We identified significant genes and specific modules potentially related to BMI based on the gene expression profile data of monozygotic twins. The findings may help further elucidate the underlying mechanisms of obesity development and provide novel insights to research potential gene biomarkers and signaling pathways for obesity treatment. Further analysis and validation of the findings reported here are important and necessary when more sample size is acquired.

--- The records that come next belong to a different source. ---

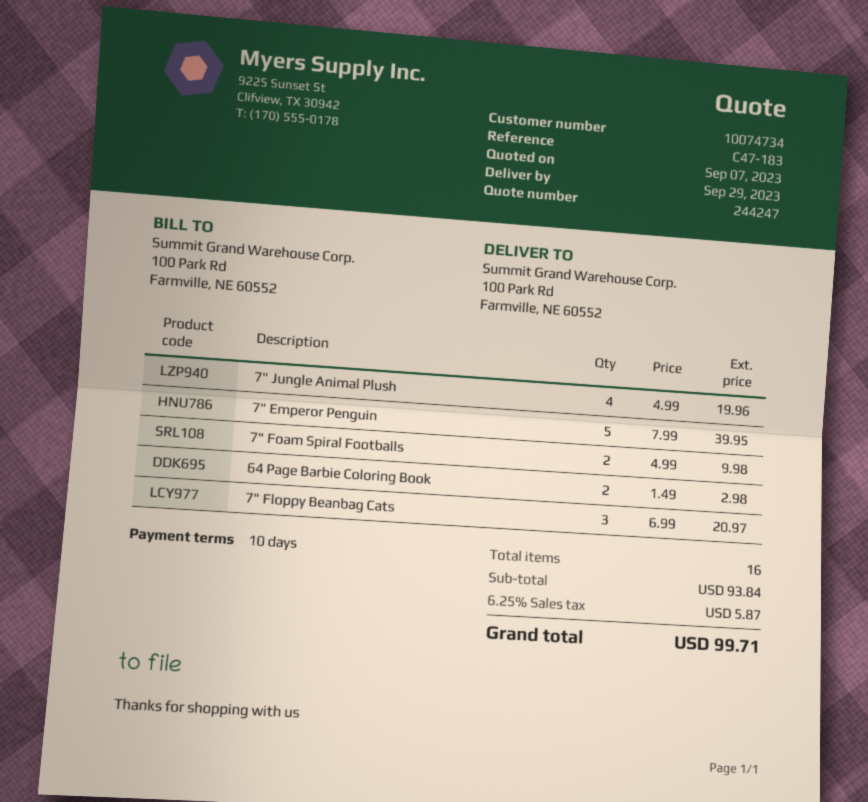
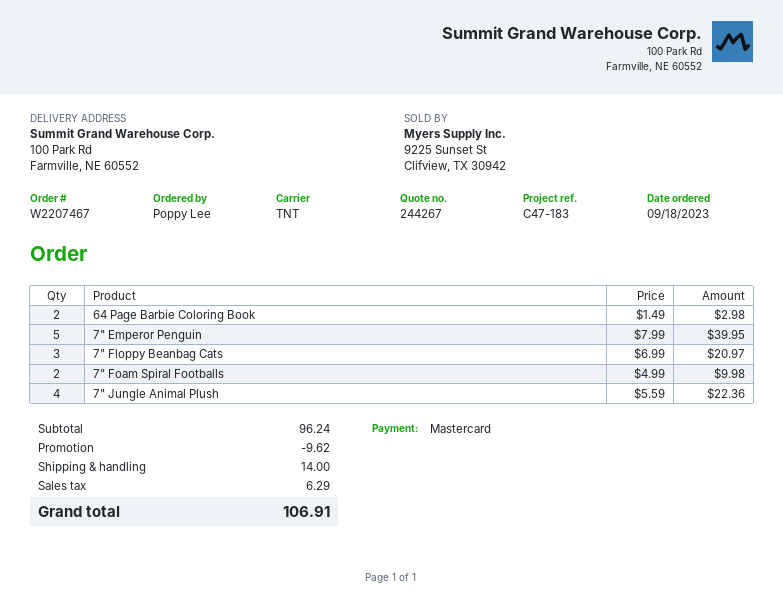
quote number: 244247 -> 244267
7" Jungle Animal Plush: 4 x 4.99 = 19.96 -> 4 x 5.59 = 22.36
subtotal: 93.84 -> 96.24
discount: none -> 9.62
shipping: none -> 14.00
tax: 5.87 -> 6.29
total: 99.71 -> 106.91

肥胖症的治疗管理具有挑战性,因此,进一步阐明肥胖发展的潜在机制,并确定新的诊断生物标志物和治疗靶点是迫切和必要的。在这里,我们对 7 对不一致的同卵双胞胎的基因表达谱数据进行了差异基因表达分析和加权基因共表达网络分析(WGCNA),以鉴定与 BMI 相关的显著基因和特定模块。
在差异基因表达分析中,与同卵双胞胎的兄弟姐妹相比,双胞胎中 BMI 较高的双胞胎中 32 个差异表达基因(DEGs)呈上调趋势。GO 数据库中,一氧化氮合酶生物合成过程的正调控、NF-kappa B 入核的正调控和过氧化物酶活性的分类,以及 KEGG 数据库中 NF-kappa B 信号通路的分类显著富集。NAMPT、TLR9、PTGS2、HBD 和 PCSK1N 的 DEGs 可能与肥胖有关。在 WGCNA 中,在所鉴定的 20 个不同的共表达模块中,珊瑚 1 模块(68 个基因)与 BMI(r=0.56,P=0.04)和疾病状态(r=0.56,P=0.04)呈最强的正相关。GO 数据库中,该模块显著富集的分类包括磷脂酶活性的正调控、高密度脂蛋白颗粒清除、乳糜微粒残粒清除、胆固醇逆转运、中密度脂蛋白颗粒、乳糜微粒、低密度脂蛋白颗粒、极低密度脂蛋白颗粒、电压门控钾通道复合物、胆固醇转运蛋白活性和神经肽激素活性。KEGG 数据库中,酒精中毒和细胞粘附分子途径也显著富集。还鉴定了几个枢纽基因,如 GAL、ASB9、NPPB、TBX2、IL17C、APOE、ABCG4 和 APOC2。模块特征基因 saddlebrown 模块(212 个基因)也与 BMI 显著相关(r=0.56,P=0.04),并且 KCNN1 和 AQP10 的枢纽基因差异表达。
我们基于同卵双胞胎的基因表达谱数据,鉴定了与 BMI 相关的显著基因和特定模块。这些发现可能有助于进一步阐明肥胖发展的潜在机制,并为肥胖治疗的潜在基因生物标志物和信号通路提供新的见解。当获得更多的样本量时,对这里报告的发现进行进一步的分析和验证是重要且必要的。